Even as newfound confidence pushes Bitcoin to record highs and as banks and policymakers issue guidance globally on the cryptocurrency, we keep returning to the same questions about its future.

Sure, Bitcoin's rise from $13.45 a year ago to $683.84 as of Wednesday seems great, but doesn't the currency's volatility make it ineffective as a medium of exchange?

If prices regularly fluctuate between $800 and $1,200, how will it ever become more than a speculative asset? Won't people want to hold onto their Bitcoin to bet on future gains instead of using it for day-to-day transactions?

It's a nuanced question with many answers depending on your timeframe.

In the short term, there are reasons why volatility may actually be beneficial. It drives customer adoption of Bitcoin, as media outlets report on every short-term price bubble – in the process, educating the public at large on the currency's benefits.

While we're in this early, more volatile educational period, there are several services (including one provided by my company, Coinbase) that shield merchants from volatility risk by doing instant exchanges. When orders come in, our platform instantly converts Bitcoin to U.S. dollars so our merchant customers don't bear foreign exchange risk.

And if we move farther out and take a longer-term outlook, there are reasons we believe volatility will ultimately go down, making it stable enough to become a useful medium of exchange.

The current volatility in the market partly stems from uncertainty about how regulators around the world will treat the currency. But this has become much clearer in the last three months, with central banks from China to the U.S. to New Zealand issuing statements on the currency.

For example, the People's Bank of China doesn't consider Bitcoin a currency and has warned companies not to price their products and services in Bitcoin. But the central bank seems comfortable with allowing people to invest in it.

Meanwhile in the U.S., policymakers have spoken favorably about the currency's future so long as money laundering risks are handled properly.

This is helping Bitcoin enthusiasts properly price the currency's future market size in different countries around the world.

Secondly, instruments that are commonplace in markets for fiat currencies like call and put options are emerging for Bitcoin. Mature futures markets should help with price discovery.
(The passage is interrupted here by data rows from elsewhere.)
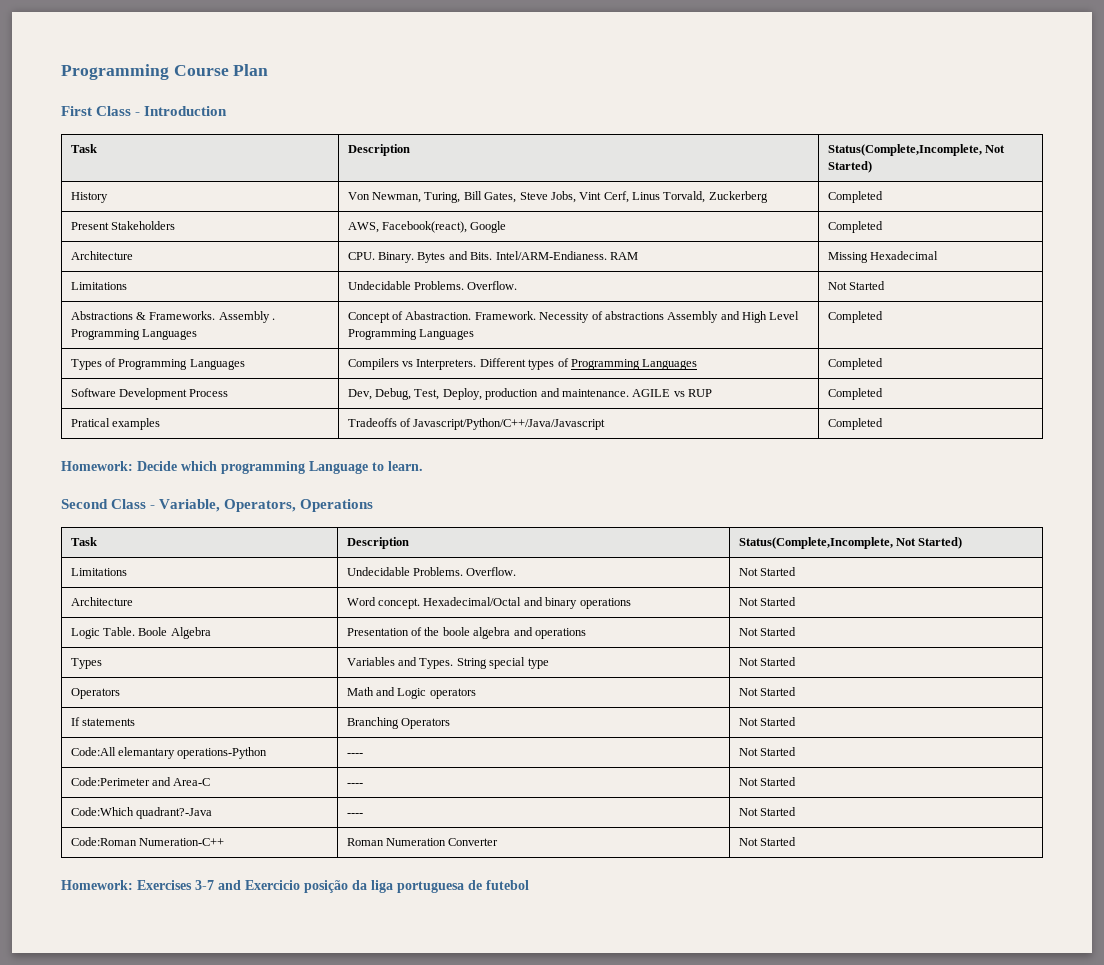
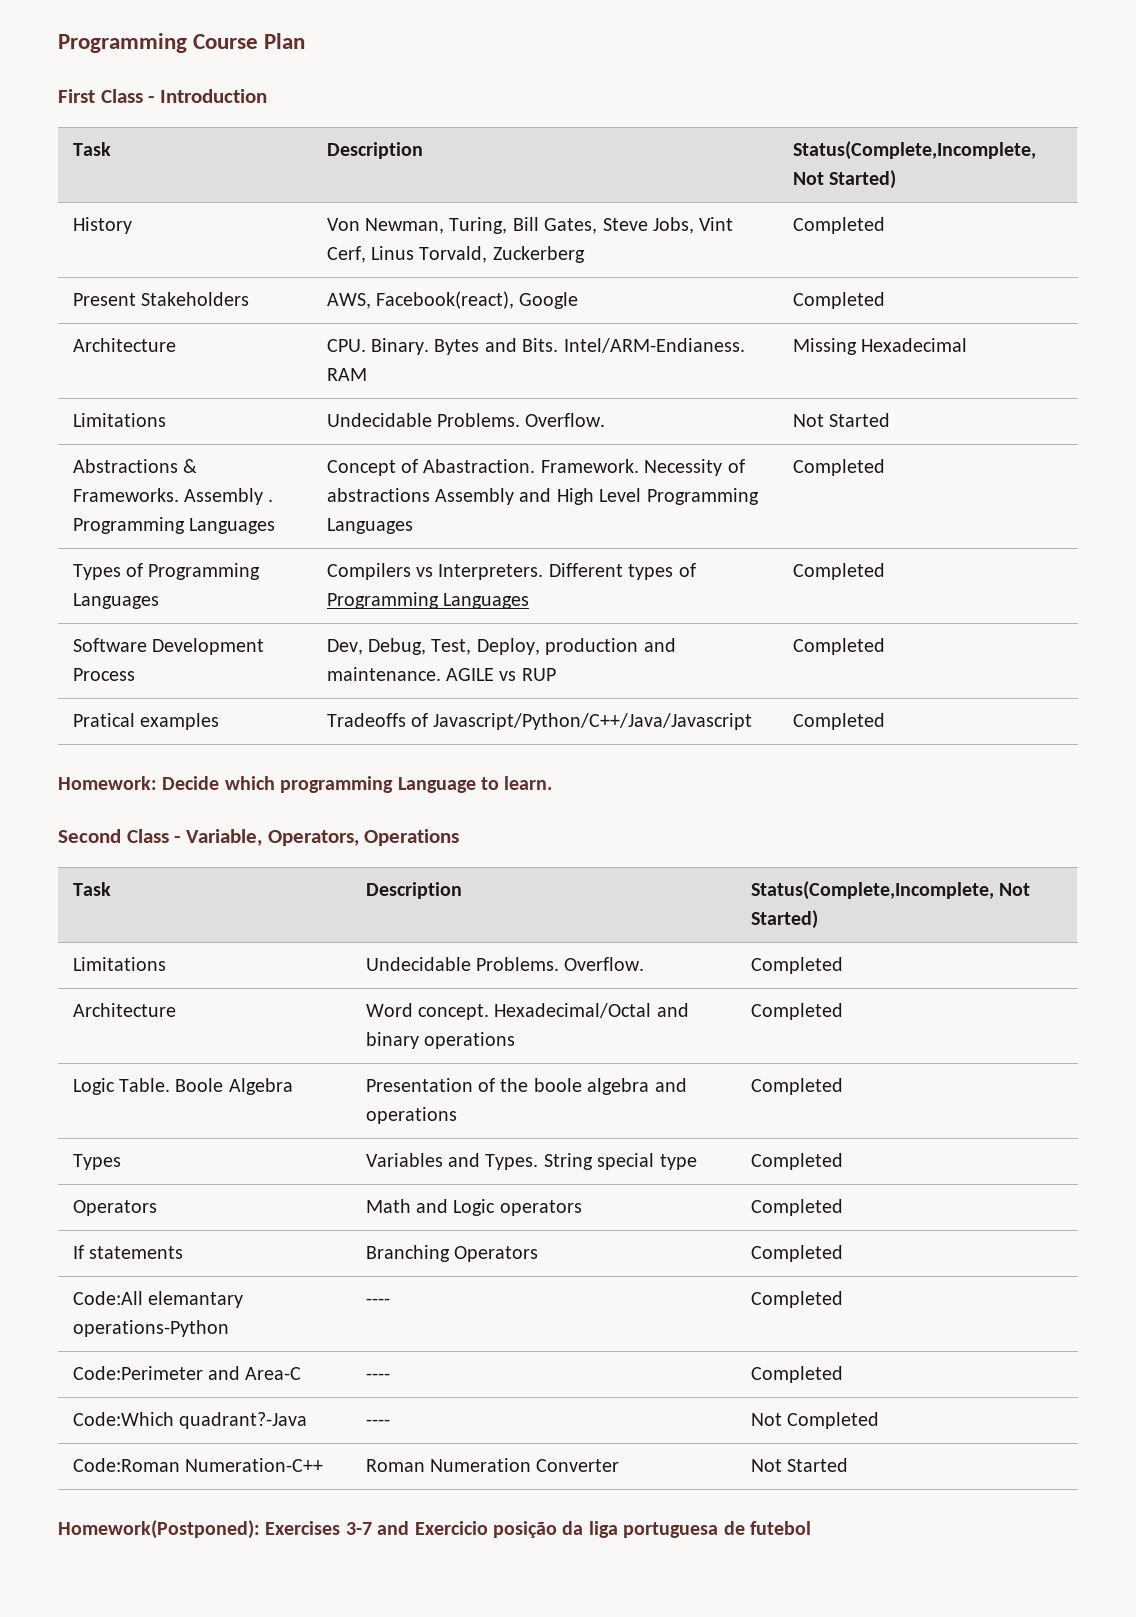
  Second Class - Variable, Operators, Operations
  Task | Description | Status(Complete,Incomplete, Not Started)
- Limitations | Undecidable Problems. Overflow. | Not Started
+ Limitations | Undecidable Problems. Overflow. | Completed
- Architecture | Word concept. Hexadecimal/Octal and binary operations | Not Started
+ Architecture | Word concept. Hexadecimal/Octal and binary operations | Completed
- Logic Table. Boole Algebra | Presentation of the boole algebra and operations | Not Started
+ Logic Table. Boole Algebra | Presentation of the boole algebra and operations | Completed
- Types | Variables and Types. String special type | Not Started
+ Types | Variables and Types. String special type | Completed
- Operators | Math and Logic operators | Not Started
+ Operators | Math and Logic operators | Completed
- If statements | Branching Operators | Not Started
+ If statements | Branching Operators | Completed
- Code:All elemantary operations-Python | ---- | Not Started
+ Code:All elemantary operations-Python | ---- | Completed
- Code:Perimeter and Area-C | ---- | Not Started
+ Code:Perimeter and Area-C | ---- | Completed
- Code:Which quadrant?-Java | ---- | Not Started
+ Code:Which quadrant?-Java | ---- | Not Completed
- Homework: Exercises 3-7 and Exercicio posição da liga portuguesa de futebol
+ Homework(Postponed): Exercises 3-7 and Exercicio posição da liga portuguesa de futebol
Thirdly, it's becoming easier to buy and sell Bitcoin. In the early days, complicated international wire transfers or face-to-face meetups might have been necessary to exchange local currencies for Bitcoin. This hampered liquidity in different exchanges around the world – something we still see today in discrepancies in pricing between exchanges like Bitstamp, BTC China and Mt. Gox. But services like ours and from other competitors are making it easier to trade Bitcoin through SMS text messages or e-mail.
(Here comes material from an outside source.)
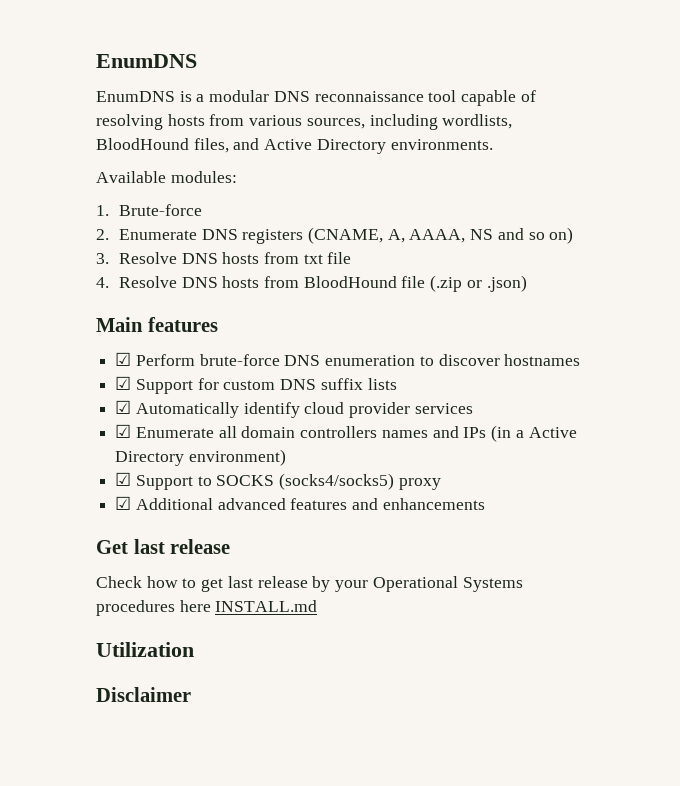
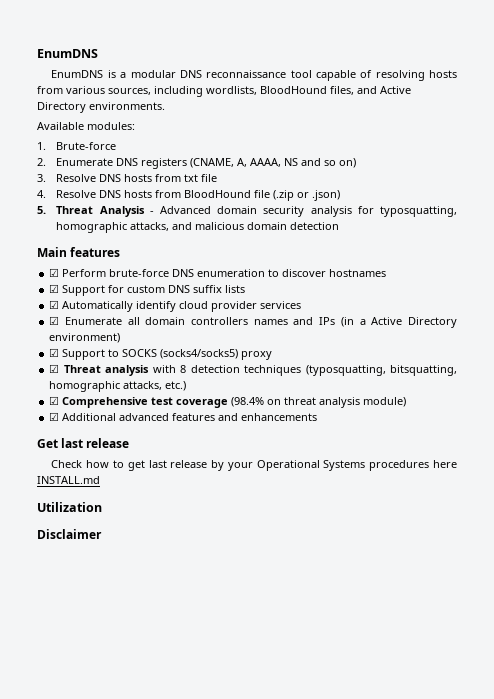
+ 5. Threat Analysis - Advanced domain security analysis for typosquatting, homographic attacks, and malicious domain detection
+ ☑ Threat analysis with 8 detection techniques (typosquatting, bitsquatting, homographic attacks, etc.)
+ ☑ Comprehensive test coverage (98.4% on threat analysis module)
As more consumers pile into Bitcoin and the currency's market capitalization increases, any handful of trades will not have as strong an effect on the currency's price swings.

Bitcoin volatility is already declining in percentage terms. The currency's strongest swings in percentage terms happened back in 2011, when it traded at anywhere from $2 to $32.

Over time, as Bitcoin's price stabilizes, it will start to make more sense for some consumers to take advantage of the currency's lower transaction fees and make purchases with it rather than their local currencies.

That's when we'll see its true disruptive promise emerge.

Brian Armstrong is a co-founder and the CEO at Coinbase in San Francisco.